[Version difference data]
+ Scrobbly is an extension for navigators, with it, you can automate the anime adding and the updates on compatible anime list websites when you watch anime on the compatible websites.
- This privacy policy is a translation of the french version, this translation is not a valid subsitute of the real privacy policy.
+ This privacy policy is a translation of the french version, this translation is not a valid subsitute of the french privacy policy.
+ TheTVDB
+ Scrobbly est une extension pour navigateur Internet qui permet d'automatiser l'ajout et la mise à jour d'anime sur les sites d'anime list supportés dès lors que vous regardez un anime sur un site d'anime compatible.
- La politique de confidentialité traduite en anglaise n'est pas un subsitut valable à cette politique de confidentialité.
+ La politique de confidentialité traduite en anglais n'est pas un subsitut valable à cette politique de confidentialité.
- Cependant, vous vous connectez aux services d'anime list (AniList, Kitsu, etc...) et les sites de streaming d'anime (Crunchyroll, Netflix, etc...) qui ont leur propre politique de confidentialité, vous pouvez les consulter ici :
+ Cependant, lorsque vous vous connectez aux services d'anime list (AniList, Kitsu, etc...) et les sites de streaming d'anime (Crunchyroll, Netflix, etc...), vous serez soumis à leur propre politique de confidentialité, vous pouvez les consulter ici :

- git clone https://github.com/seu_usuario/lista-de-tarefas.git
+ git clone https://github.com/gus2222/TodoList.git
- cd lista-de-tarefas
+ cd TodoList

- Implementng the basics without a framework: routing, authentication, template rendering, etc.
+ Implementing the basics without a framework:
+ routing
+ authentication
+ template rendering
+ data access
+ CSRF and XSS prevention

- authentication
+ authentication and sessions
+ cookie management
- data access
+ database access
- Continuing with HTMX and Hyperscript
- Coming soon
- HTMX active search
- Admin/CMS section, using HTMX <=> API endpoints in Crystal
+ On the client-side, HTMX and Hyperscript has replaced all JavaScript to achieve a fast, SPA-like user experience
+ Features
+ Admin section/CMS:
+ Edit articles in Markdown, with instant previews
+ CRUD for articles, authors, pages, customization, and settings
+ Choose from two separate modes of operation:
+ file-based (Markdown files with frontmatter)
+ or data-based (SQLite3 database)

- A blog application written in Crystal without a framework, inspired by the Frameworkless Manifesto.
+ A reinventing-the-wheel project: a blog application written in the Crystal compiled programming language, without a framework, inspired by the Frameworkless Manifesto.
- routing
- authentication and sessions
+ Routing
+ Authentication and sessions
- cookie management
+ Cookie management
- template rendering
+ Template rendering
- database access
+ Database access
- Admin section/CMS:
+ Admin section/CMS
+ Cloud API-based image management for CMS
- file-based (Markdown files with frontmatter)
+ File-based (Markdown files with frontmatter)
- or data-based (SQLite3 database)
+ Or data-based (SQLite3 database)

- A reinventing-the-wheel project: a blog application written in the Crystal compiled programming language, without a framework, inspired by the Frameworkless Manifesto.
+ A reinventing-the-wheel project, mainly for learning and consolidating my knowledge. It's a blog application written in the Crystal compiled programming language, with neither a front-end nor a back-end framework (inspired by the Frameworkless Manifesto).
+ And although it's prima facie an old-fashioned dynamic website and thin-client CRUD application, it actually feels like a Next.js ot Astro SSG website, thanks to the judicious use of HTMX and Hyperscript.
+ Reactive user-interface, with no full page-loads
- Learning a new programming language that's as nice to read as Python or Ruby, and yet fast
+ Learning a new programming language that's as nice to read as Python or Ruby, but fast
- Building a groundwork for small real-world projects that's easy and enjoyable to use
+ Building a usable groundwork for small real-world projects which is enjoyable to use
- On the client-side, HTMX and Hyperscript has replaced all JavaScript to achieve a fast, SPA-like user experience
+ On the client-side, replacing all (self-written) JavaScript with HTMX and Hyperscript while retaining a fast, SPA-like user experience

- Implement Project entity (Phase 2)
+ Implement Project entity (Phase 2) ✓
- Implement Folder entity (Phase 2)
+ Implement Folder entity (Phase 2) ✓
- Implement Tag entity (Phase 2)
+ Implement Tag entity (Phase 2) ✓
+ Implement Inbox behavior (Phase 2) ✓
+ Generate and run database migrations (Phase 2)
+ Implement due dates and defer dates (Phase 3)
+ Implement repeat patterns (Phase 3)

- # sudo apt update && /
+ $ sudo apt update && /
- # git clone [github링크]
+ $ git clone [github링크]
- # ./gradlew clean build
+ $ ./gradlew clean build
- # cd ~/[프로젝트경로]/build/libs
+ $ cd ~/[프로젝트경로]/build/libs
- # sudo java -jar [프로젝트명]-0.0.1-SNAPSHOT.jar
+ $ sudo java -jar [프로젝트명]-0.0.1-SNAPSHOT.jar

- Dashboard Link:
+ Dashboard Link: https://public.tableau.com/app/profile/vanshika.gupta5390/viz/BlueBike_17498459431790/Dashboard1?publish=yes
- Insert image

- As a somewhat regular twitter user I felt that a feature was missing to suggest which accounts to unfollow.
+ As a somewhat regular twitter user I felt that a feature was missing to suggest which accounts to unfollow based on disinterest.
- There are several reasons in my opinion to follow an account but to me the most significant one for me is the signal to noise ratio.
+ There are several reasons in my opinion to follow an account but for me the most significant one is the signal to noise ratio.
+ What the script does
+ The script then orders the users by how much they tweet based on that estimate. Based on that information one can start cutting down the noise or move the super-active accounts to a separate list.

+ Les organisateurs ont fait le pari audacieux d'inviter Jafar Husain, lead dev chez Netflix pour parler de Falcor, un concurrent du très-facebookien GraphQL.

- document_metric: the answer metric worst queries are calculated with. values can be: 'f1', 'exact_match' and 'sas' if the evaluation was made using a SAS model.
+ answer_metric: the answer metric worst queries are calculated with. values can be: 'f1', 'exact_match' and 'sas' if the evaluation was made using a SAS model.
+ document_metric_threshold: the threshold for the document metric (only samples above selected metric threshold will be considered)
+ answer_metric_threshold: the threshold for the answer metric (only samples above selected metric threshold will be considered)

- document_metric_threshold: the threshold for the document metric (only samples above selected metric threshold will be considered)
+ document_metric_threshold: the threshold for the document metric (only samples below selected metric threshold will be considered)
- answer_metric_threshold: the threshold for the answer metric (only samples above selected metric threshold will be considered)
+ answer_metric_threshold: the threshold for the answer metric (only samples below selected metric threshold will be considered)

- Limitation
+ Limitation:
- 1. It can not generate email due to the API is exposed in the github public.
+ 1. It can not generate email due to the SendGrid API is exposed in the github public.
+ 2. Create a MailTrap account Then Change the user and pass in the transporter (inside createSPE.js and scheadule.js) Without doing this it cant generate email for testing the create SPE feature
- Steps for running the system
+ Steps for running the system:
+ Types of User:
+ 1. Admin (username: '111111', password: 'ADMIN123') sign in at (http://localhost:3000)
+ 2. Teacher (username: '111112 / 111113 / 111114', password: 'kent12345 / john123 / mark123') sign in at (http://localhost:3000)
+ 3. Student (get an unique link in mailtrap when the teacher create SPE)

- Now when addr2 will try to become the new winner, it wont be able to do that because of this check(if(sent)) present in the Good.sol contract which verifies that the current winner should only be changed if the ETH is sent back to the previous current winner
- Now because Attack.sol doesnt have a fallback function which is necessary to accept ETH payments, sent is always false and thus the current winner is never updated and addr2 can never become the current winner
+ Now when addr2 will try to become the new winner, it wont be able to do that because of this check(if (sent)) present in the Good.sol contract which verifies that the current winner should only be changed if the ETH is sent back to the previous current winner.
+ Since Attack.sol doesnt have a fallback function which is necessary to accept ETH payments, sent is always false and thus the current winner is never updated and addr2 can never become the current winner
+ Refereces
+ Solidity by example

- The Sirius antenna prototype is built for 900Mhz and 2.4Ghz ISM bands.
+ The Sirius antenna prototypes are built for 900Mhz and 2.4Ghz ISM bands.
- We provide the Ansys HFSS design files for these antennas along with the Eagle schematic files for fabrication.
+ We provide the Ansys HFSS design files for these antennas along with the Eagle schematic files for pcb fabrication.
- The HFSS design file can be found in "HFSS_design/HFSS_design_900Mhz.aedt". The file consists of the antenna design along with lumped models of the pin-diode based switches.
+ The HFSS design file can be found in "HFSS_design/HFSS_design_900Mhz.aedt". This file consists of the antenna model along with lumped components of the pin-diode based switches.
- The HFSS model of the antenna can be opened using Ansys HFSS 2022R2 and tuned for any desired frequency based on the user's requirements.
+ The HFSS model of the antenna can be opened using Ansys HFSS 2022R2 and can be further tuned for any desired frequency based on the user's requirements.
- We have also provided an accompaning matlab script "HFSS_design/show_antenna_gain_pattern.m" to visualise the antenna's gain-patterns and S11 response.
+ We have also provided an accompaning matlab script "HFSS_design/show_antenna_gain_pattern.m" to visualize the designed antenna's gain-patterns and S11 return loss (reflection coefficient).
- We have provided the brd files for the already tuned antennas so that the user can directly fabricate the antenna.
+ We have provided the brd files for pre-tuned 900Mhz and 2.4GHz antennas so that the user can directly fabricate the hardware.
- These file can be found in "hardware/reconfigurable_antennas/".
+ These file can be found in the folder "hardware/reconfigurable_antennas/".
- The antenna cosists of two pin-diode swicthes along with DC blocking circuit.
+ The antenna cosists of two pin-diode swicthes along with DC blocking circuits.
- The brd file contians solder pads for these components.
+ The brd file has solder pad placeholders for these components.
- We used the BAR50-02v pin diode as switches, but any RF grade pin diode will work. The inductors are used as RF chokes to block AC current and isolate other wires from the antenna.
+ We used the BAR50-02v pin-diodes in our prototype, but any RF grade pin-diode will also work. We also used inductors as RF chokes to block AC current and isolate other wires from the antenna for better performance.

• [PROBLEM TO SOLVE]:
Only the lines containing the word "Sirius" should be returned from the data above.

• [EXPECTED ANSWER]:
- The Sirius antenna prototype is built for 900Mhz and 2.4Ghz ISM bands.
+ The Sirius antenna prototypes are built for 900Mhz and 2.4Ghz ISM bands.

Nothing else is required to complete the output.